··· DATA

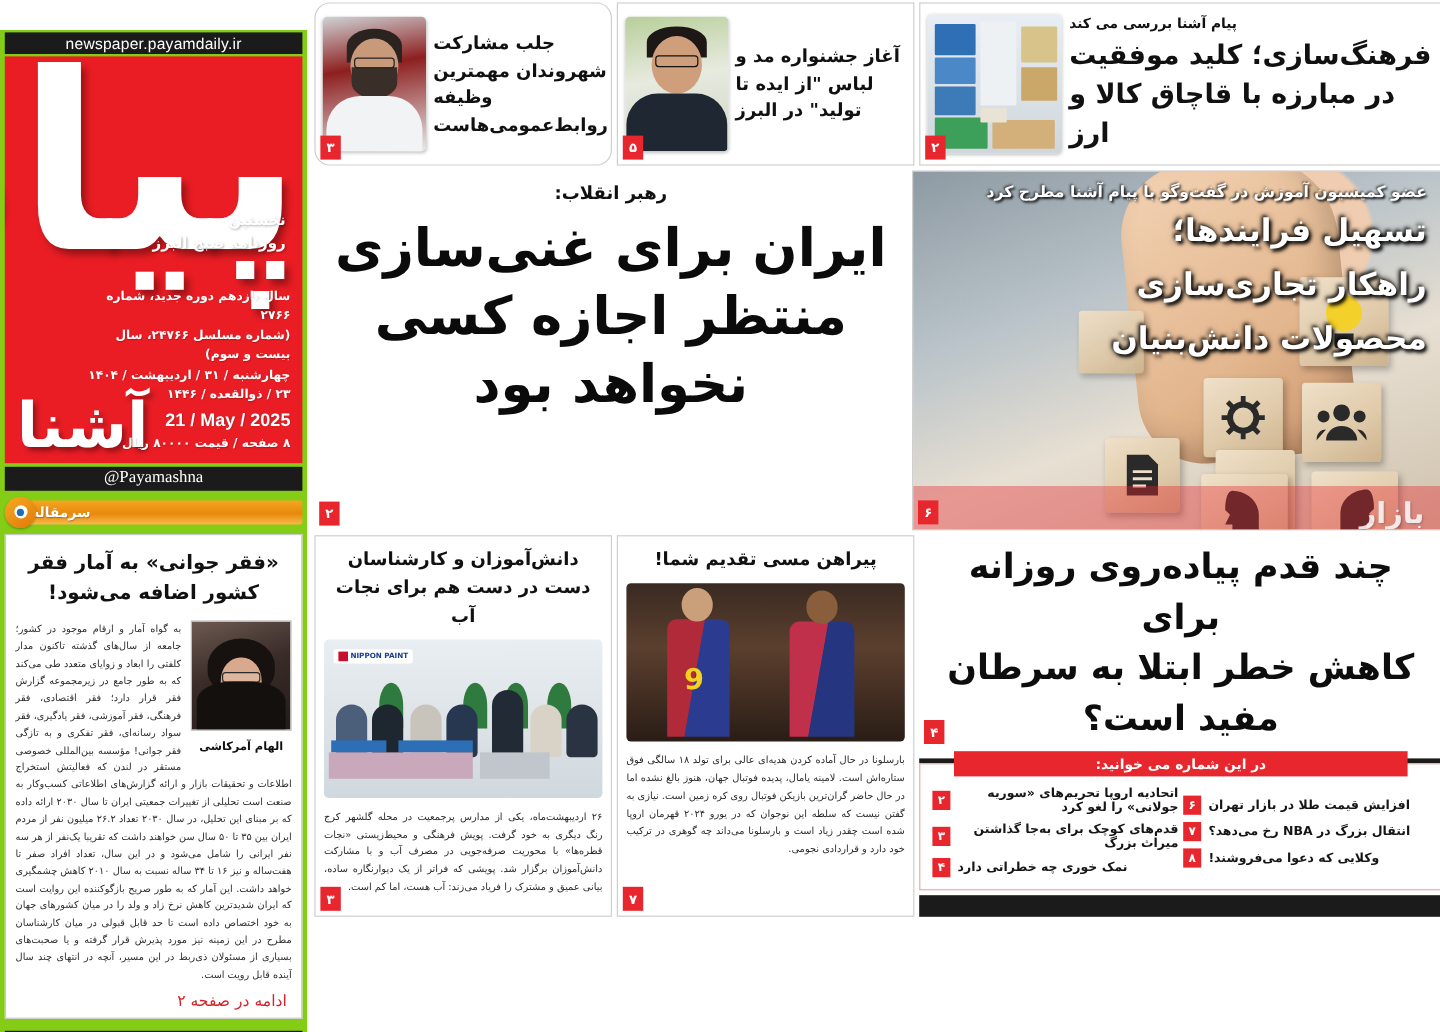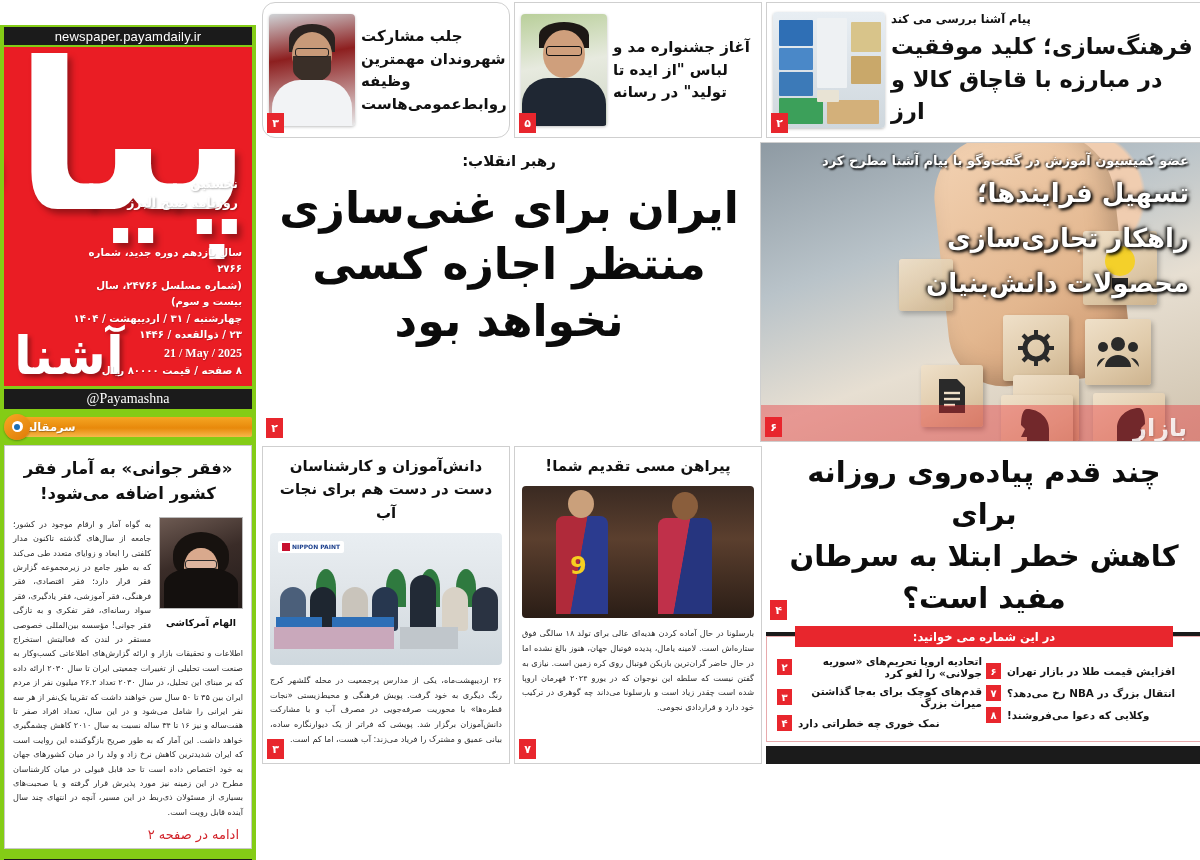--- a/index.html
+++ b/index.html
@@ -589,7 +589,7 @@
             <div class="glass"></div>
             <div class="body"></div>
         </div>
-        <div class="teaser-text">آغاز جشنواره مد و لباس "از ایده تا تولید" در رسانه</div>
+        <div class="teaser-text">آغاز جشنواره مد و لباس "از ایده تا تولید" در البرز</div>
         <div class="pagebadge">۵</div>
       </div>
 

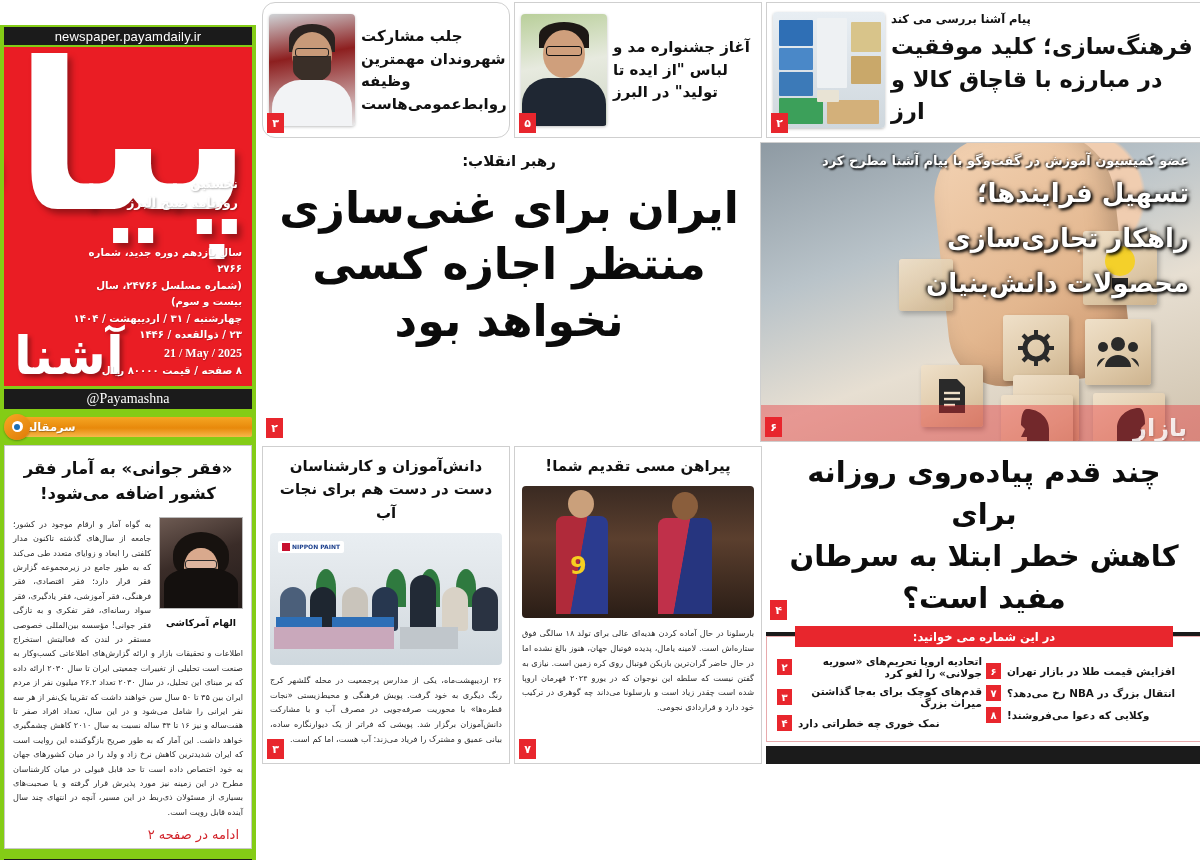--- a/index.html
+++ b/index.html
@@ -89,7 +89,7 @@
     text-shadow: .5px .5px 1px rgba(0,0,0,.25);
     max-width: 175px;
   }
-  .issue-info .latin { direction: ltr; font-family: Liberation Serif, serif; font-size: 12px; }
+  .issue-info .latin { direction: ltr; font-family: Liberation Sans, sans-serif; font-size: 15px; }
   .handle-bar {
     margin: 3px 4px 0 4px;
     height: 24px;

······

## [PROBLEM TO SOLVE]
Wherever the string "Liberation" appears in the data above, report the whole line.

## [WRITTEN RESPONSE]
-  .issue-info .latin { direction: ltr; font-family: Liberation Serif, serif; font-size: 12px; }
+  .issue-info .latin { direction: ltr; font-family: Liberation Sans, sans-serif; font-size: 15px; }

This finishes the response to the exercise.